When pressed about why there isn’t a RHEL for HPC stack and a RHEL for AI stack, which are natural, low-level, software infrastructure for Red Hat to provide – and for a wide variety of processors and accelerators – this is what Pacheco had to say: “I certainly agree that there has to be a common base where people can innovate and then differentiate. We are looking at that. The machine learning frameworks are still undergoing rapid innovation, they are changing a lot. IBM, Intel, and Nvidia have stacks. Once we start to see stability in the frameworks and libraries, then we can look at how to integrate that into a Red Hat offering.”
Whether or not there are full-blown stacks, the cross-platform nature of RHEL is appealing to many customers, particularly enterprises that are doing infrastructure and data analytics as well as Web infrastructure on Linux.

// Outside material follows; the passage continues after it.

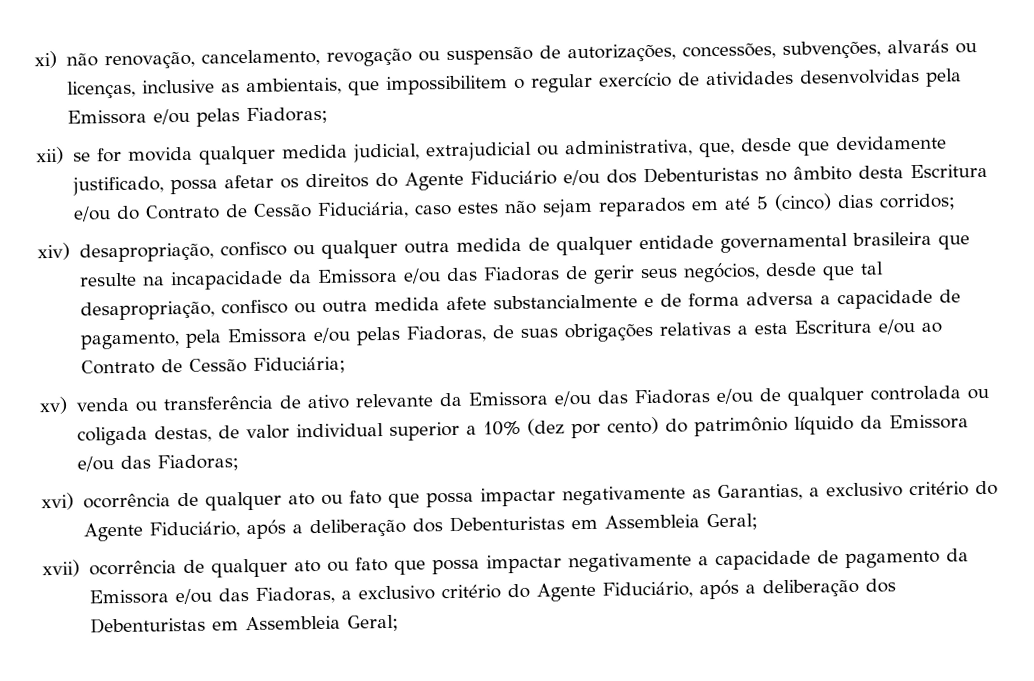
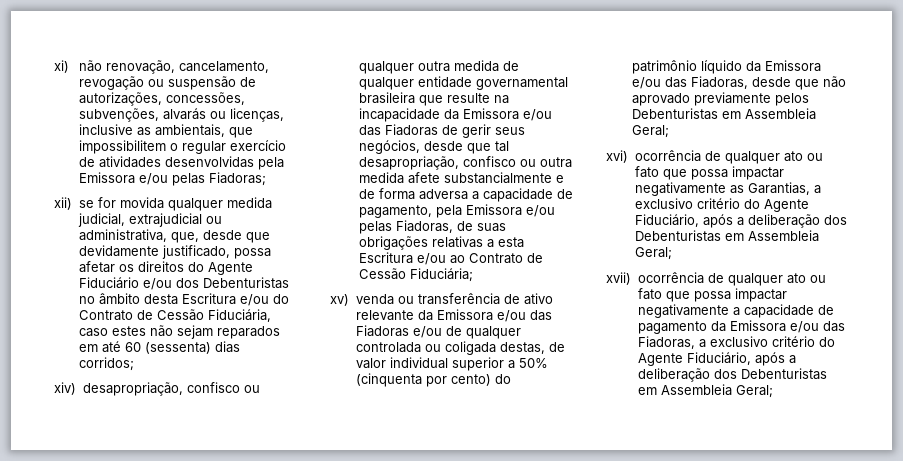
- xii) se for movida qualquer medida judicial, extrajudicial ou administrativa, que, desde que devidamente justificado, possa afetar os direitos do Agente Fiduciário e/ou dos Debenturistas no âmbito desta Escritura e/ou do Contrato de Cessão Fiduciária, caso estes não sejam reparados em até 5 (cinco) dias corridos;
+ xii) se for movida qualquer medida judicial, extrajudicial ou administrativa, que, desde que devidamente justificado, possa afetar os direitos do Agente Fiduciário e/ou dos Debenturistas no âmbito desta Escritura e/ou do Contrato de Cessão Fiduciária, caso estes não sejam reparados em até 60 (sessenta) dias corridos;
- xv) venda ou transferência de ativo relevante da Emissora e/ou das Fiadoras e/ou de qualquer controlada ou coligada destas, de valor individual superior a 10% (dez por cento) do patrimônio líquido da Emissora e/ou das Fiadoras;
+ xv) venda ou transferência de ativo relevante da Emissora e/ou das Fiadoras e/ou de qualquer controlada ou coligada destas, de valor individual superior a 50% (cinquenta por cento) do patrimônio líquido da Emissora e/ou das Fiadoras, desde que não aprovado previamente pelos Debenturistas em Assembleia Geral;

“Fujitsu has some pretty significant HPC business in the Asia/Pacific region, so moving from Sparc and Solaris to Arm and RHEL is a big shift,” says Scott Herold, senior manager of multi-architecture for Enterprise Linux, meaning that he oversees enablement of the Power, Arm, and mainframe architectures that can also run RHEL. “The choice of architectures has opened up. Power has shifted from big endian to little endian, which makes it more compatible with X86 processors. Arm has dominance in mobile and is moving into the datacenter, and Marvell/Cavium and Ampere are delivering Arm processors that are on par with or exceeding the performance and price/performance of Xeons. This is just opening up opportunities, and my team is focused on making sure that any enablement that we do is the same across the architectures. Three years ago, our capabilities across Power and Arm would have been different from IBM mainframes and would have been different from X86. We realize that this is not a way to sustain business, especially if we have these segmented datacenters where some of the infrastructure is running HPC as well as other enterprise workloads. Enterprises want to simplify licensing and they don’t want to deal with multiple vendors. Now that we have provided that common platform, and can provide capabilities across all of these hardware architectures, it has put us in a significantly better position. Historically, that has been SUSE’s strength – they find areas where Red Hat had not focused or was not as strong as we could have been and they attacked those spaces. In the past few years, we have made giant strides to close those gaps, and we have seen the benefits of that work and they are starting to choose RHEL.”
In the end, HPC and AI tools may just become part of the Red Hat Linux distribution, but we think that IBM, once it acquires Red Hat, will probably have some say in how to attack the enterprise with both HPC and AI. IBM needs to quintuple the Red Hat revenue stream to pay for the $34 billion acquisition, and we expect it to grow the number of things that run on RHEL, just as it took the Apache Web server and transformed it into a business with so many moving parts it was hard to keep track of but which generated tens of billions of dollars in revenues over the past two decades. The enterprise mimicking HPC centers is where Big Blue will make the big bucks, and having a stack that can do hybrid cloud and containers is going to be a key to selling that stack, whatever it ultimately is called. It may just be called RHEL.